While the TeraGrid will be a huge scientific research system, some see similar principles and systems in private-sector life sciences. “What about using grids in the regulatory environment?” asked Howard Bilofsky, director of knowledge and information technologies and alliances in the R&D IT group at GlaxoSmithKline. Bilofsky’s comments came at the recent Marcus Evans Executive IT Life Sciences Forum.
“The FDA is increasingly interested in analyzing [clinical trial medical imaging] data itself,” Bilofsky said. “Should we send them CD-ROMs with a couple of selected images? Or, in the future, could a grid be used to give the FDA access?”
Bilofsky noted that these topics are being discussed within life science industry technical groups, including the Pharmaceutical R&D IS Managers Forum. But he also said that it is premature to talk about such things happening anytime soon. “One area that still needs to be explored is whether current grid security satisfies HIPAA [requirements],” he said.
Other possibilities for grids are being explored by DDDAS, an NSF initiative to develop next-generation distributed application software.
“Today, simulations are more or less static. This will not be the case in the future,” says Frederica Darema, a senior science and technology advisor at the NSF. “DDDAS next-generation software will include dynamic resources in a grid.

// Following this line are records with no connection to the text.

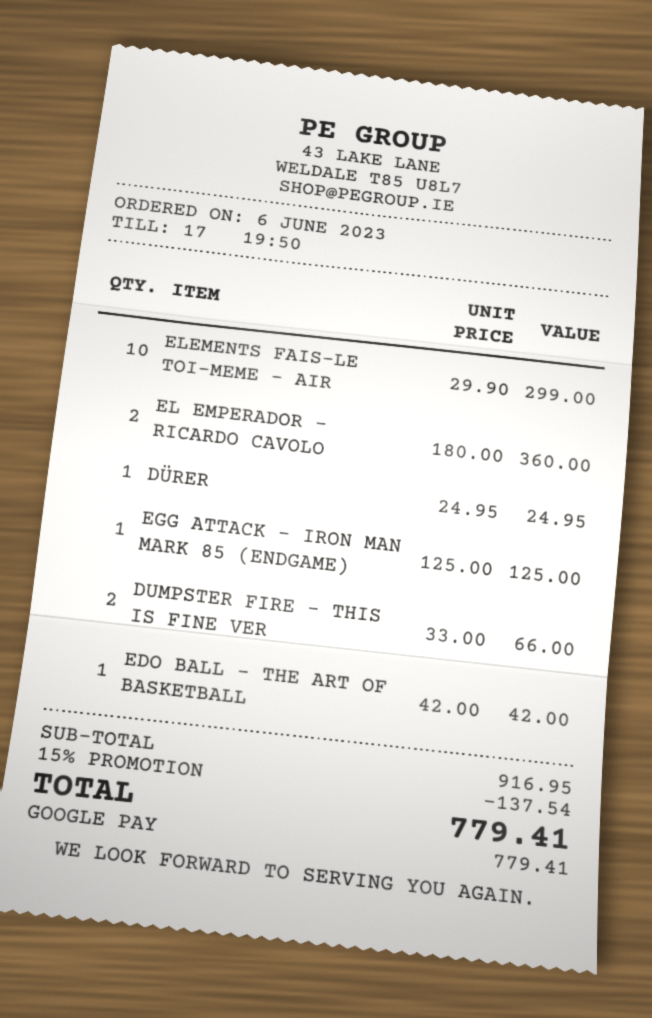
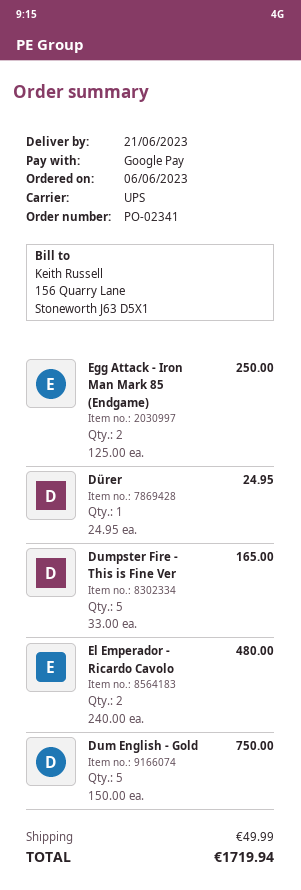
ELEMENTS FAIS-LE TOI-MEME - AIR: 10 x 29.90 = 299.00 -> none
EL EMPERADOR - RICARDO CAVOLO: 2 x 180.00 = 360.00 -> 2 x 240.00 = 480.00
EGG ATTACK - IRON MAN MARK 85 (ENDGAME): 1 x 125.00 = 125.00 -> 2 x 125.00 = 250.00
DUMPSTER FIRE - THIS IS FINE VER: 2 x 33.00 = 66.00 -> 5 x 33.00 = 165.00
EDO BALL - THE ART OF BASKETBALL: 1 x 42.00 = 42.00 -> none
Dum English - Gold: none -> 5 x 150.00 = 750.00
discount: 15% = 137.54 -> none
shipping: none -> 49.99
total: 779.41 -> 1719.94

And systems architectures built on DDDAS will incorporate interactive visualization systems and measurement systems.”
One practical application of the DDDAS approach would be to connect lab equipment to a grid. The grid could automatically capture results from experiments that need its processing power to analyze or visualize data. This concept of providing access to lab equipment is shared by the TeraGrid project and by other researchers.
“I see grids becoming multimodal in the future, where they’ll combine access to computational resources and data, as well as connect the instruments that collect the data,” says Greg Jones, director of scientific computing at the University of Utah. Jones says that all ranges of instruments could be connected to a grid, from common clinical trial diagnostic tools such as EKGs all the way up to high-end equipment such as devices that perform magnetoencephalography (MEG). “There are about 10 [high-end] machines in the U.S. that do MEGs,” Jones says. “Providing access to such a machine through a grid would be ideal.”